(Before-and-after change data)
★ ★ ★
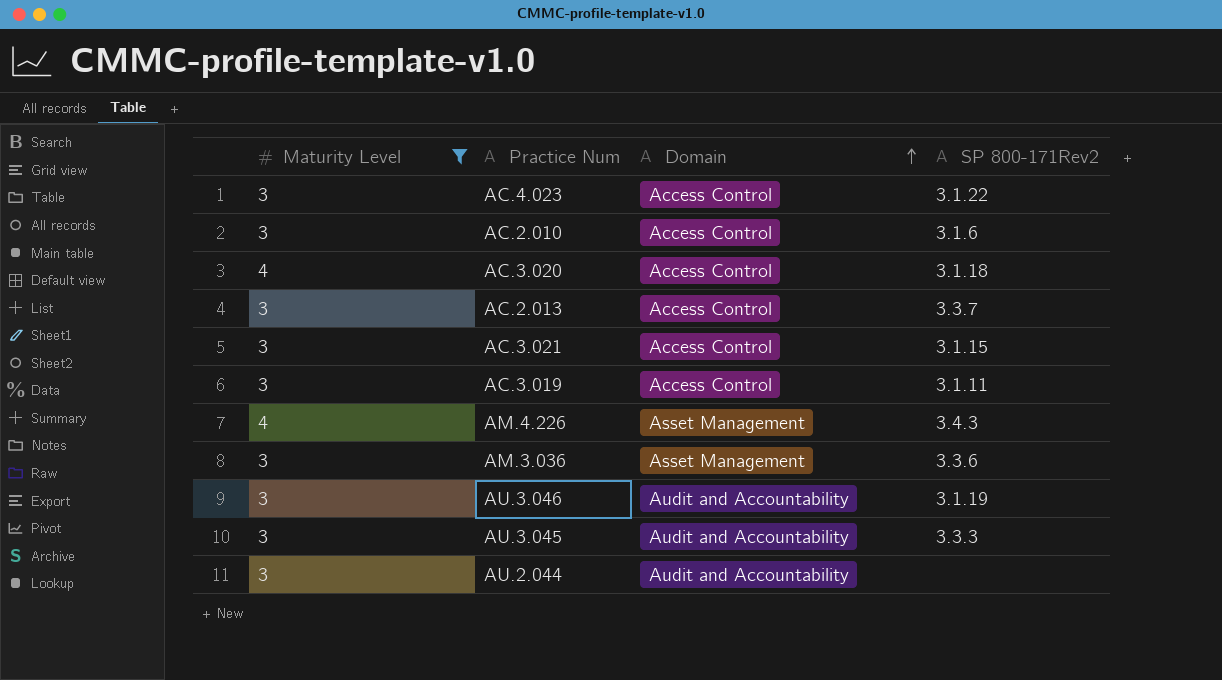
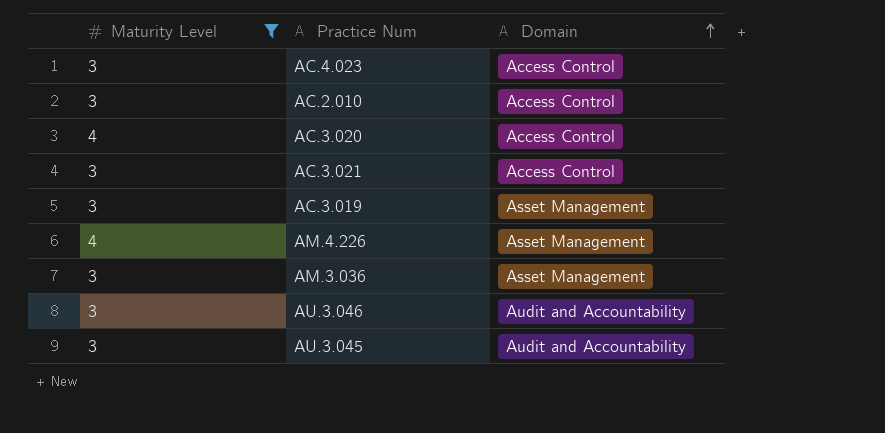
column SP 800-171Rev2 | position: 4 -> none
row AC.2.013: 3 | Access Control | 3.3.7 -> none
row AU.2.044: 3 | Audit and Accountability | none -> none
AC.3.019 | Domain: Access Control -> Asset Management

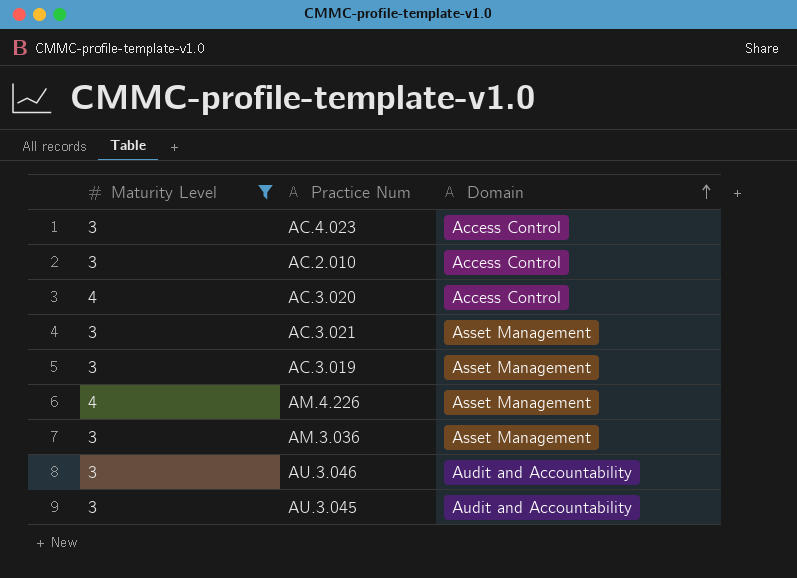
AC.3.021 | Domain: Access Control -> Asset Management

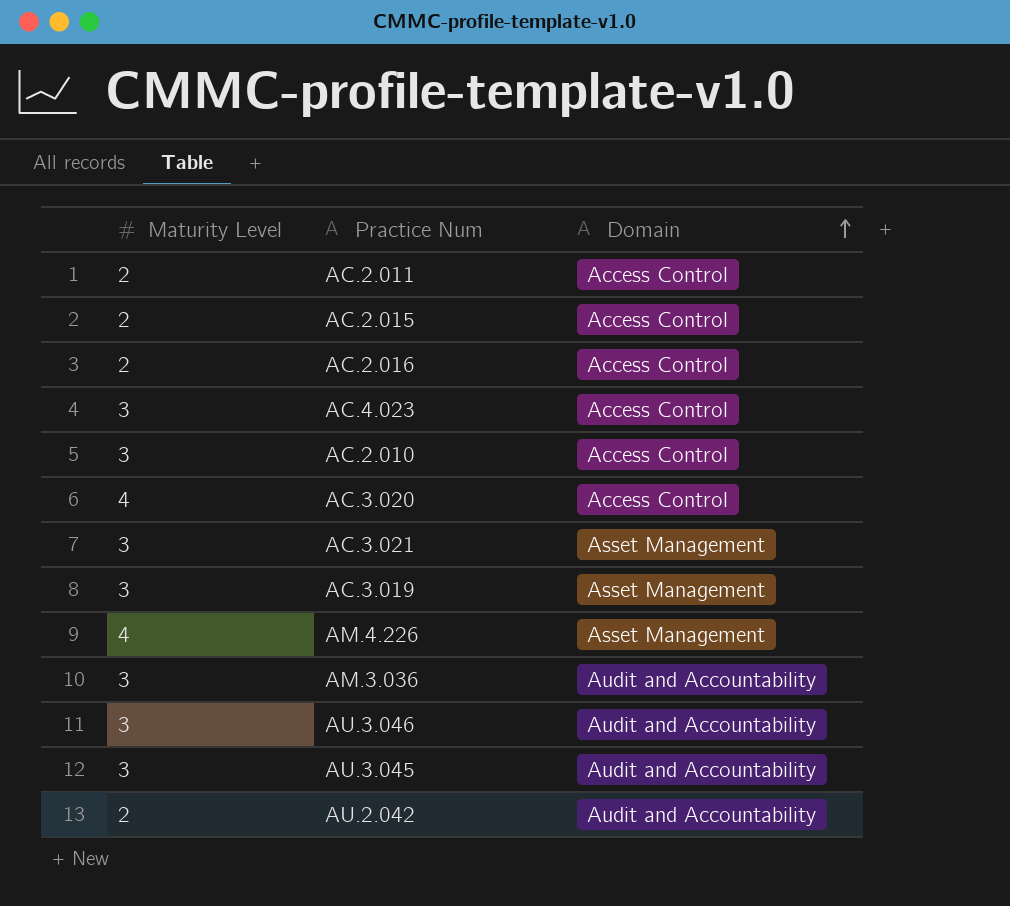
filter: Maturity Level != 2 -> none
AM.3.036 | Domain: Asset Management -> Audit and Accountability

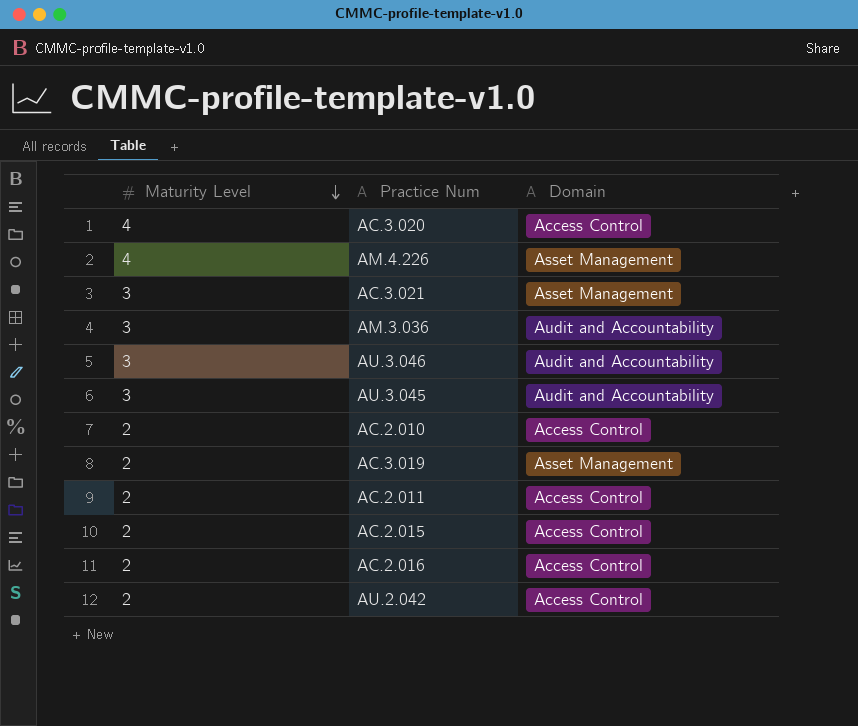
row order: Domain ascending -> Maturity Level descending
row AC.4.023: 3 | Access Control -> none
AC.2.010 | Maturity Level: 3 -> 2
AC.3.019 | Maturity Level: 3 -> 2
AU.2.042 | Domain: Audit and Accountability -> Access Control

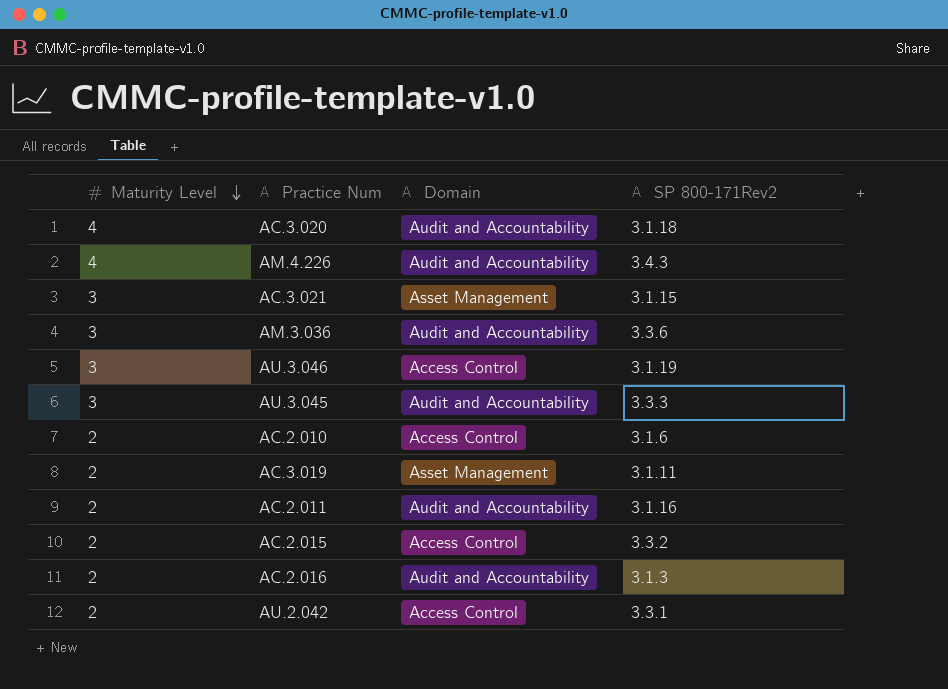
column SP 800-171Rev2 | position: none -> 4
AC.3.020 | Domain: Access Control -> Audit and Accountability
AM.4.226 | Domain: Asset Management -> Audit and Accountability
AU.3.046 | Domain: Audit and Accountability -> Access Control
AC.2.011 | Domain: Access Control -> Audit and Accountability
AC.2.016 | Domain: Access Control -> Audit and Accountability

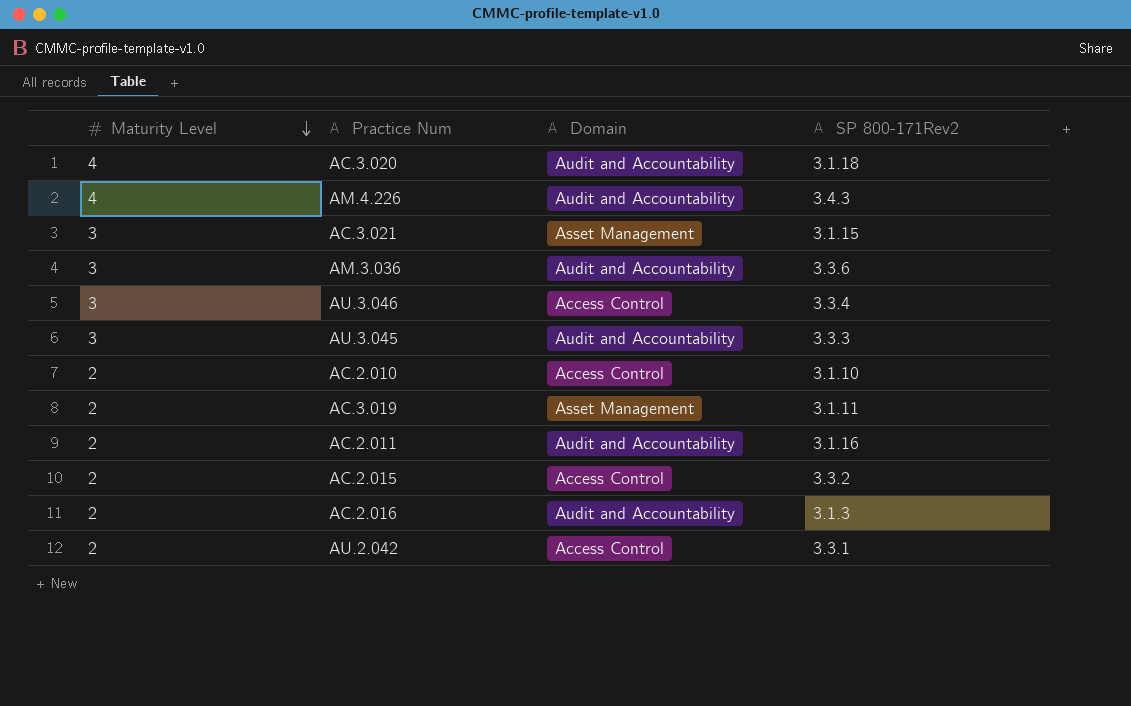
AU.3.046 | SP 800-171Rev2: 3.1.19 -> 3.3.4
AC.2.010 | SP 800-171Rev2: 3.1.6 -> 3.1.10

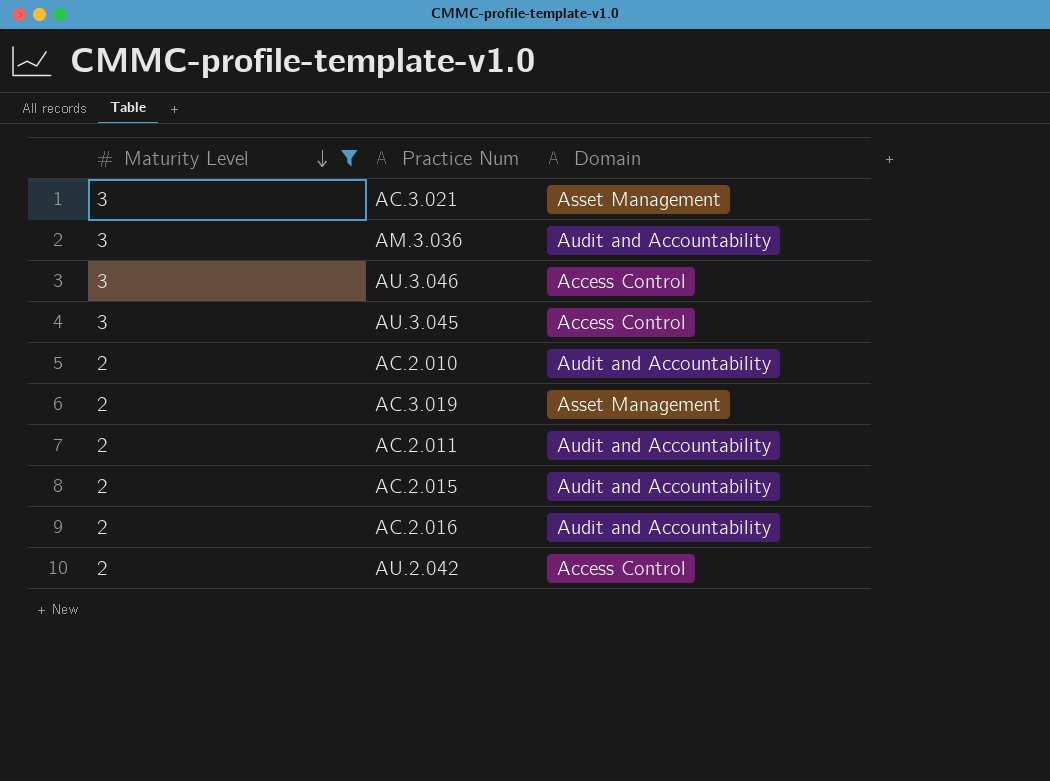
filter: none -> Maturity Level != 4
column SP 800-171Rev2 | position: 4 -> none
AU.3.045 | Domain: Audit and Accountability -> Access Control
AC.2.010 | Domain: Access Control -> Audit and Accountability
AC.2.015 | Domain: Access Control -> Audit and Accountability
★ ★ ★
## [ACTIVITY]
Above are the records; copy from them only the lines starting at the one containing "row AC.2.013: 3" and ending at the one containing "AC.3.021 | Domain: Access", exactly and without pictures.

## [REPLY]
row AC.2.013: 3 | Access Control | 3.3.7 -> none
row AU.2.044: 3 | Audit and Accountability | none -> none
AC.3.019 | Domain: Access Control -> Asset Management

AC.3.021 | Domain: Access Control -> Asset Management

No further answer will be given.